Now it's not till Q4/00. By then, it will likely be pushed out to 2002 (because, you see, the short-term band-aids and windowing techniques will only last so long, as well as the thoughtless use of older non-compliant data with no attention given to the editing of that data on the way into the system.)

Given adequate creativity on one side and a willingness to believe any dark prediction on the other, this thing could be extended indefinitely.

JZ

-- Jeff Zurschmeide (zursch@cyberhighway.net), August 19, 1999.


I find it more than a bit intriguing that the pronouncements from people with a fiduciary interest in Y2K failures keep pushing out the date when it all comes crashing down.

If you are going to engage in irrational practices (like smearing people because you perceive some motive of personal gain), try using the right words.

Fiduciary: "Of or relating to a holding of something in trust for another...."

-- Lane Core Jr. (elcore@sgi.net), August 19, 1999.

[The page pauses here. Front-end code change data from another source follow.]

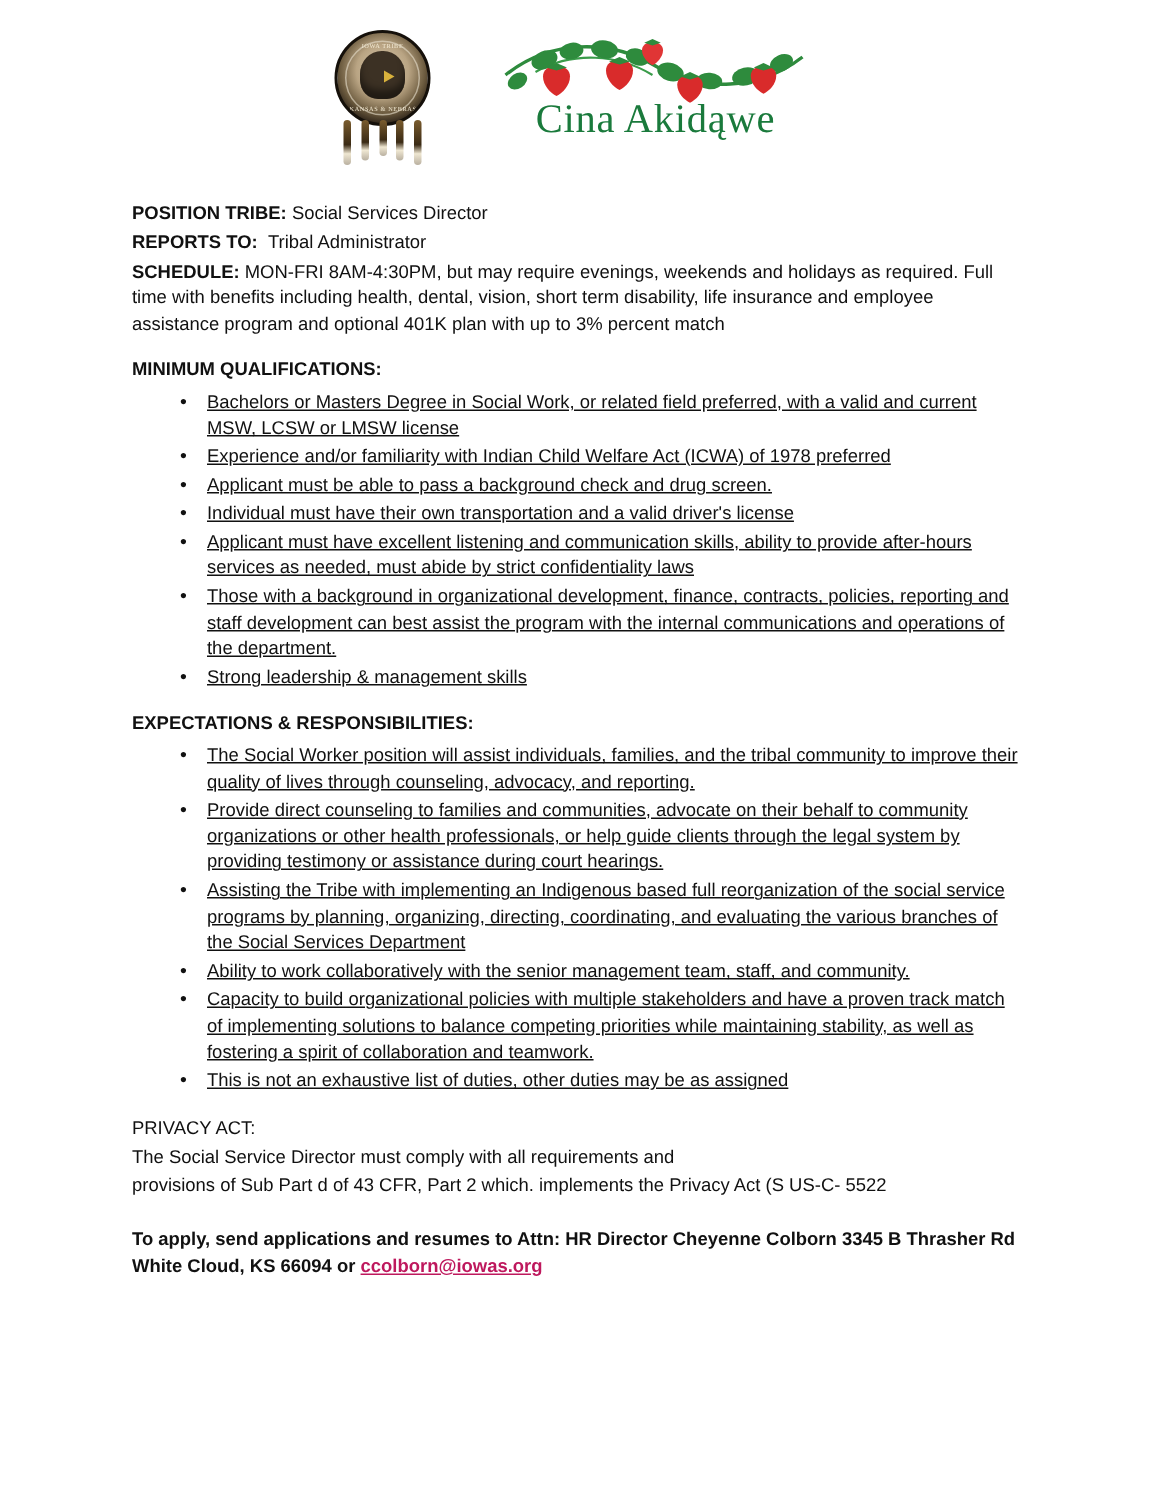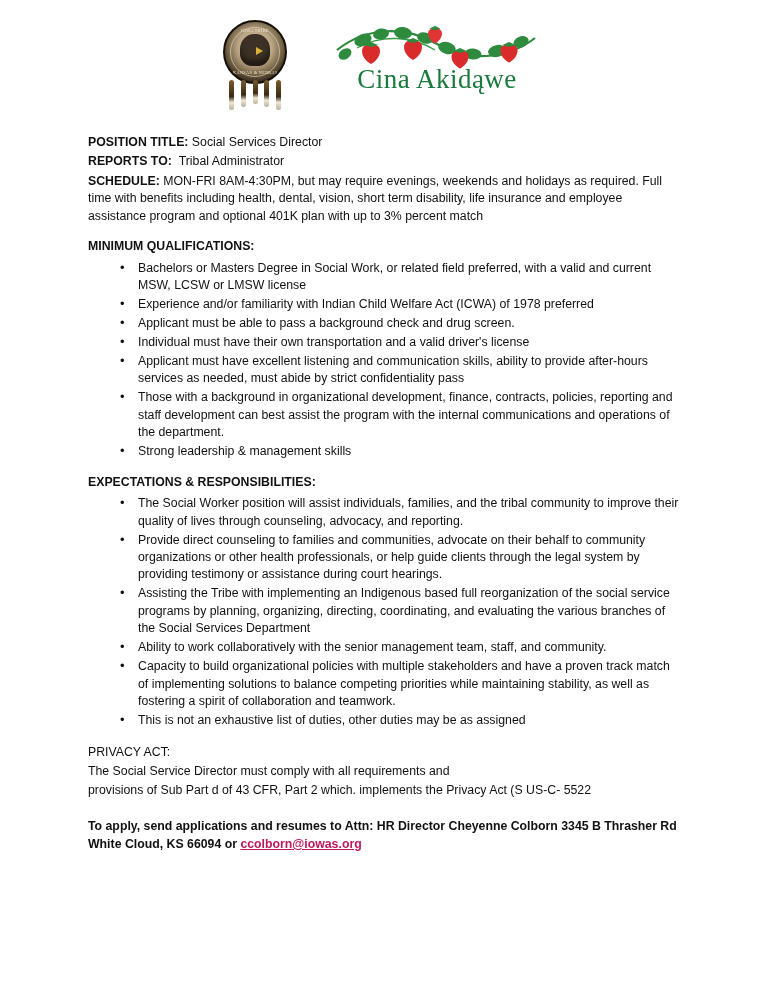"POSITION TITLE:" span.bold { text: TITLE -> TRIBE }
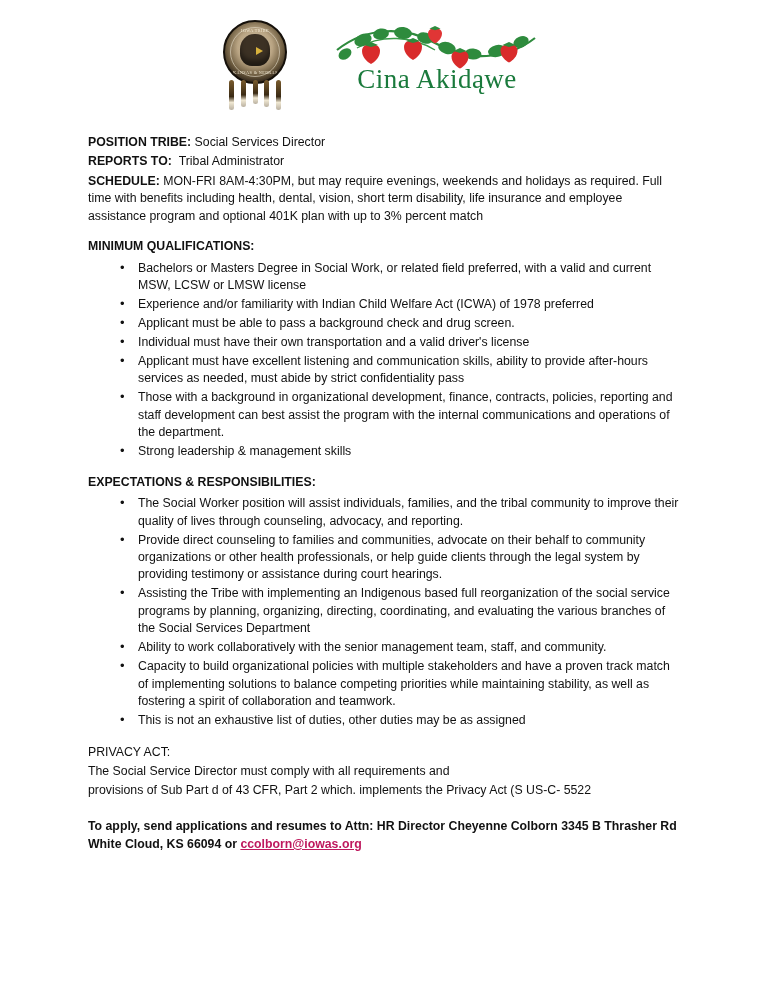"Bachelors or Masters Degree in" ul.bullets { text-decoration: none -> underline }
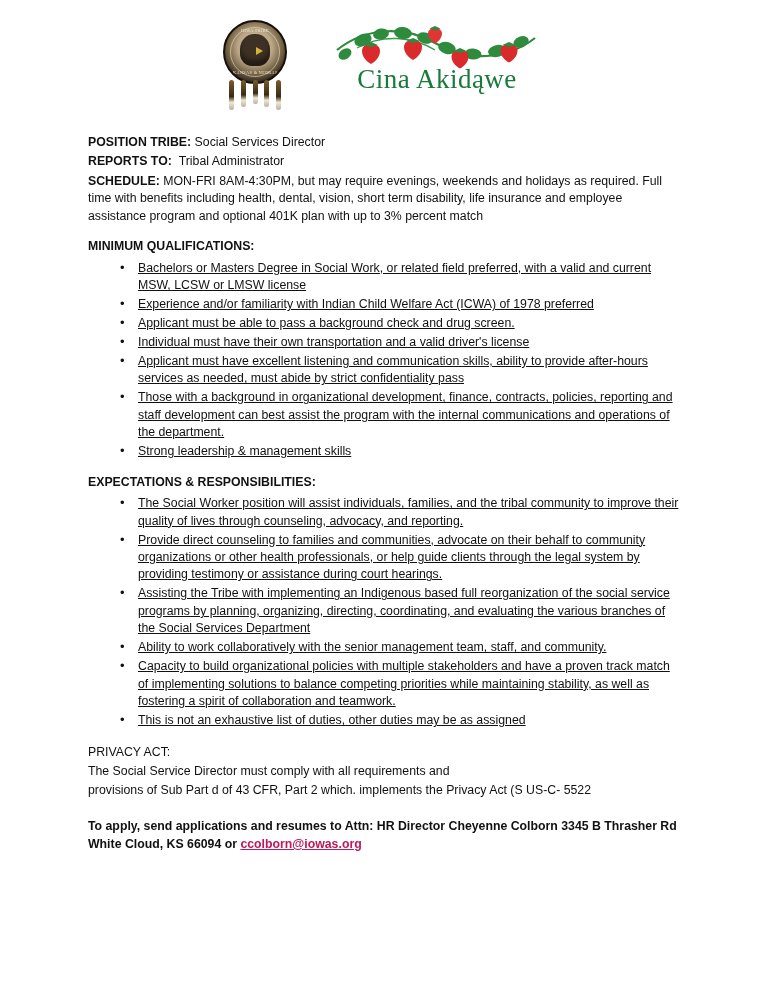"Applicant must have excellent listening" li { text: pass -> laws }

Based on the text of Gartner's discussion, I think they may have meant to say 4'th quarter 1999. Not that I agree with or understand that, but they stated that '99 failures were more likely to affect "customer-facing" operations. This statement, as well as Gartner's graph of number of failures predicted over time, would suggest they meant 4Q '99. I believe there continues to be a huge gap between Gartner's prediction of the timing of the worst failures and the general IT establishment's perception, and I have no clue which is right.

-- Bill Byars (billbyars@softwaresmith.com), August 19, 1999.

The Institute of Electrical and Electronics, Inc. sheds some light on this:

"4.1 Y2K IS A LONG TERM, NOT SHORT TERM, PROBLEM. Irrespective of the notion of Y2K being about time, a point in time, or the fixation on the rollover event at midnight December 31, 1999, or even the name Year 2000 itself, Y2K computer problems will be causing computer system malfunctions and failures for years into the next decade. Y2K is much more about the dates that can span the century boundary represented in data that must be processed by software than it is about any calendar time or clock issues. Because of the vast amounts of these, the complex intertwining among them and our less than complete understanding of the whole, it will take years for the infrastructure to "calm down" after Y2K impacts themselves AND the impacts of the sometimes frantic and misguided changes we have made to it. The current prevention phase is only the beginning."

Read the full open letter they sent to the senate and congress in June at http://www.ie eeusa.org/FORUM/POLICY/99june09.html

Very interesting and informative letter.